> _Task description_
Lines that contain "javascript" are to be copied from the material, every one of them.

________

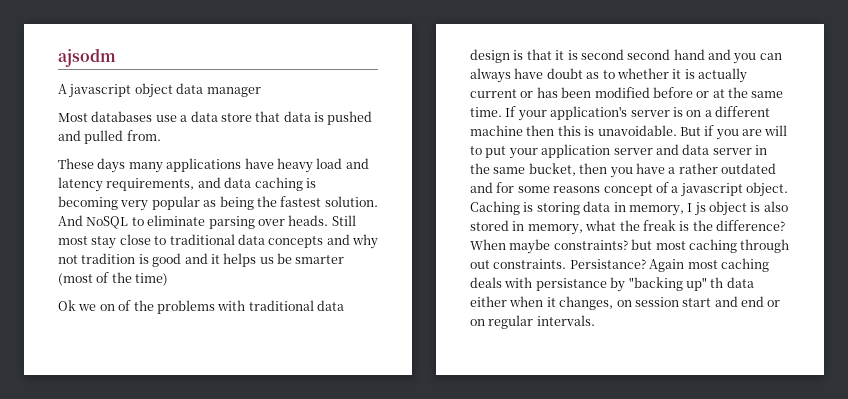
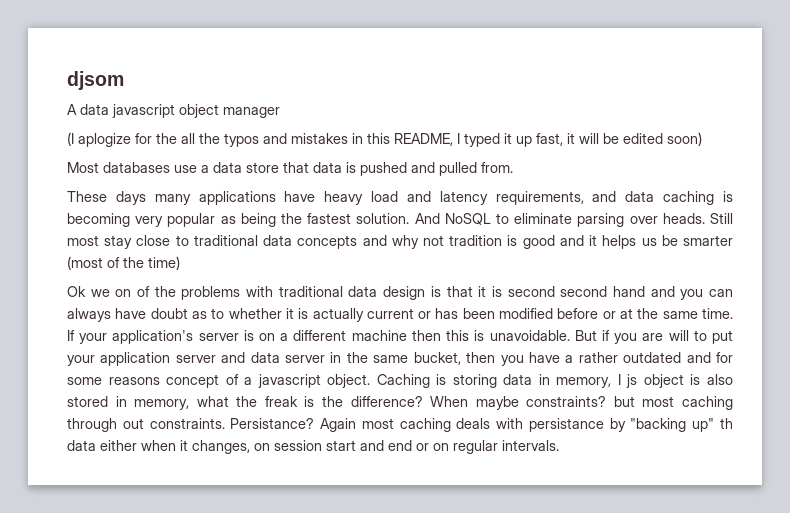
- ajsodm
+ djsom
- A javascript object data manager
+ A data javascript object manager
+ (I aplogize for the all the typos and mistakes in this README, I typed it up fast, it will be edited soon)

________

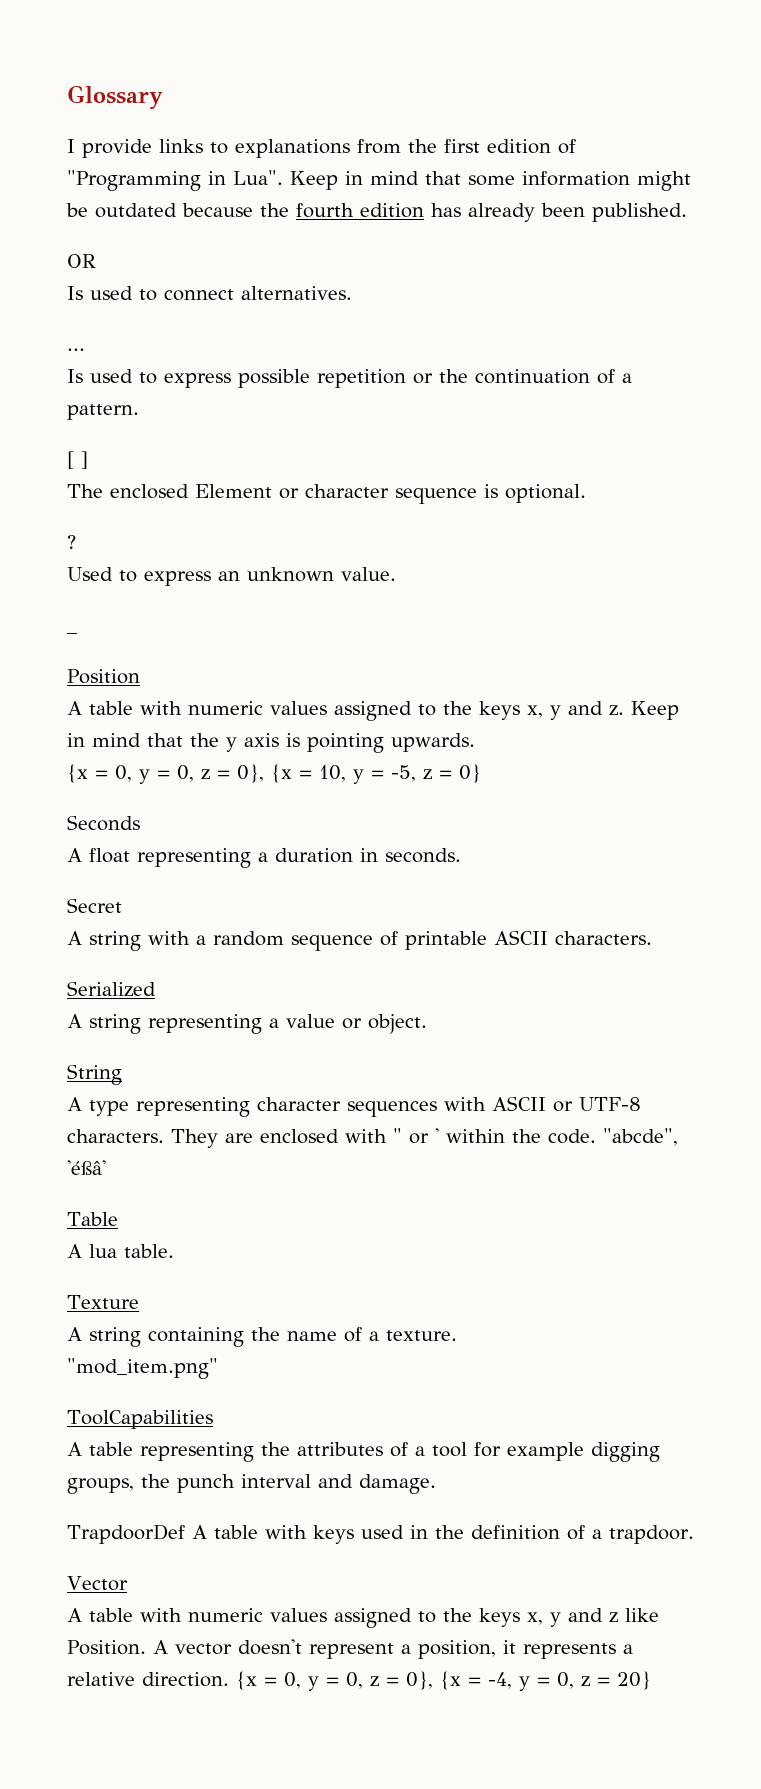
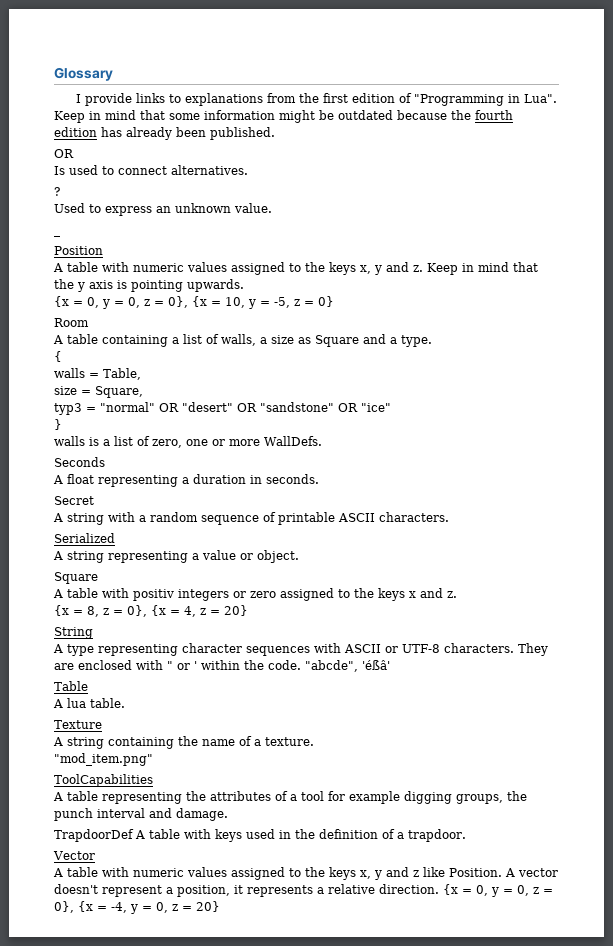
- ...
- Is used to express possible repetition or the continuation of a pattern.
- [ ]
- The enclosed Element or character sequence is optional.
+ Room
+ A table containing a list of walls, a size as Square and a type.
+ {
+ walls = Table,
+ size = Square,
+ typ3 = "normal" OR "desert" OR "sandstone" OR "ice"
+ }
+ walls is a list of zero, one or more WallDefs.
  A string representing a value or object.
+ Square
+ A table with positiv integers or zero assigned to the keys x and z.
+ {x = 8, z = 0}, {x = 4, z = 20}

________

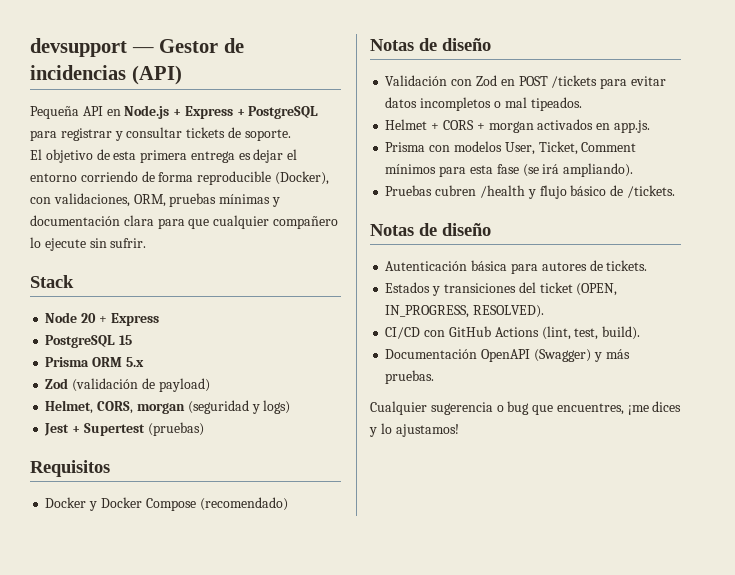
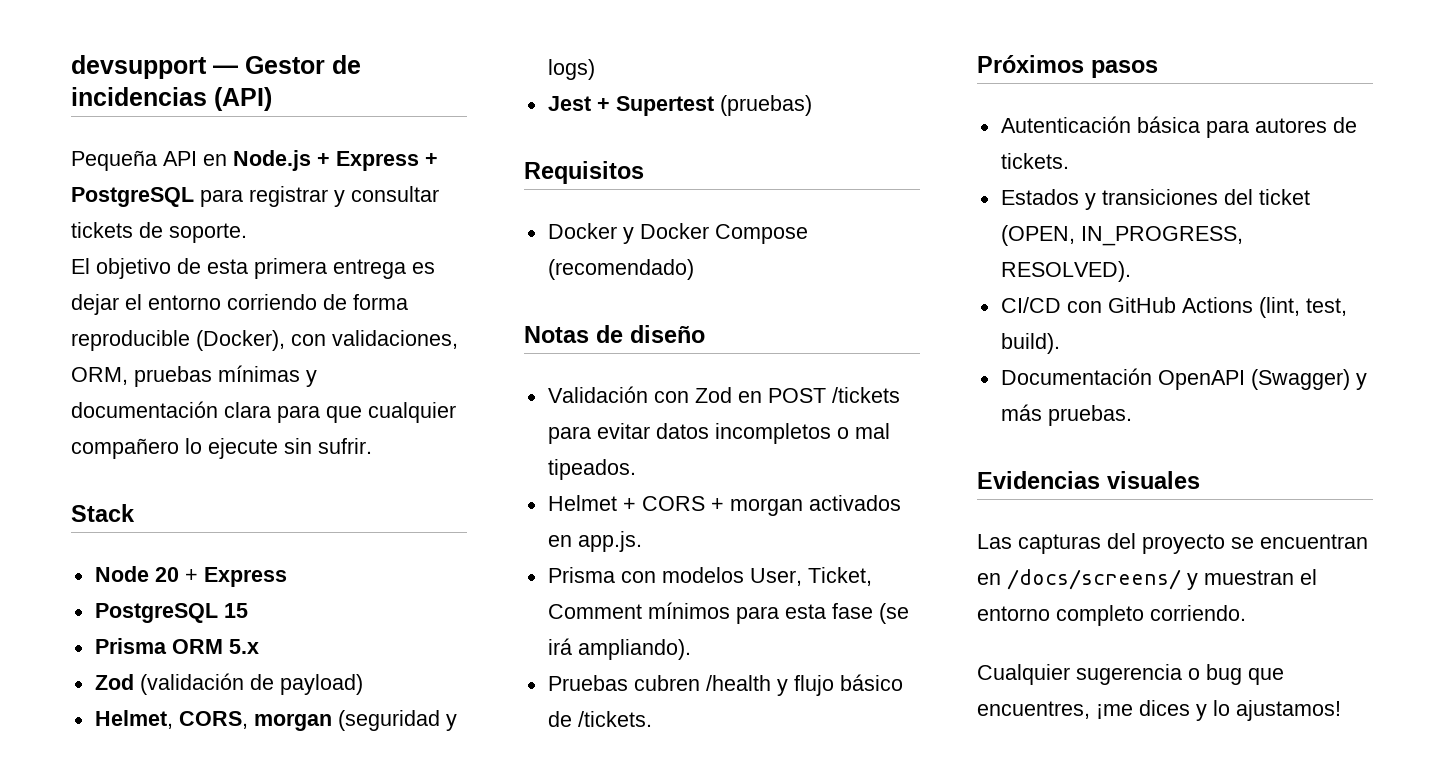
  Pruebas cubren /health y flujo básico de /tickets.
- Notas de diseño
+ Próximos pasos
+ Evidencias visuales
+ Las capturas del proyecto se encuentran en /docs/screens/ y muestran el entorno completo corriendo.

________

> _Exercise output_
- A javascript object data manager
+ A data javascript object manager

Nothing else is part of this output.